As a former local authority PSHE Advisor I recommend you have a whole school policy on this. The very fact that your PSHE coordinator is scratching around and randomly choosing resources is very concerning. SLT should be aware of what's happening and funding appropriate training and resources. What if you hadn't overheard the initial conversation? It really should not be down to chance. You sound very experienced and handled the situation well.
To be fair, he wasn’t randomly assigning resources. He couldn’t find any that adequately explain transgender (under the equality act), gender identity (under the RSE statutory guidance) and avoided gender stereotypes (which we are required to counteract). The usually good sources are shockingly bad on this topic (eg PSHE Association). I have raised issues in the past (re the Brooke Advisory) and we got them changed, plus did clarification lessons.

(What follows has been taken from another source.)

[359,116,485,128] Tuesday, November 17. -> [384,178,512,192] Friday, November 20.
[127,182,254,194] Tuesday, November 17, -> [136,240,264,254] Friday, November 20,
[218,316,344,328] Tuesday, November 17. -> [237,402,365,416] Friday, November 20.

School staff are human. We make mistakes. On this issue we cannot rely on sources we should be able to trust (eg stonewalled NHS, contradictory government guidance). Of course it shouldn’t be down to luck, or chance. And it isn’t entirely, because our biology curriculum is explicitly clear on what sex is and that it cannot be changed. There is definitely a way to go, but unless or until schools get properly funded, assessed, and resourced with respect to PSHE we will be reliant on individual staff noticing an inconsistency.
I do think I handled it well though (this thread really helped). I’m gonna take that as a win for today.
PS, I don’t think it is possible to teach gender identity and to counteract gender stereotypes, so I think it is incredibly unfair that teachers are being expected to do both at the same time. Until the government gets a flipping grip we’ll keep doing the best we can to meet our legal obligations.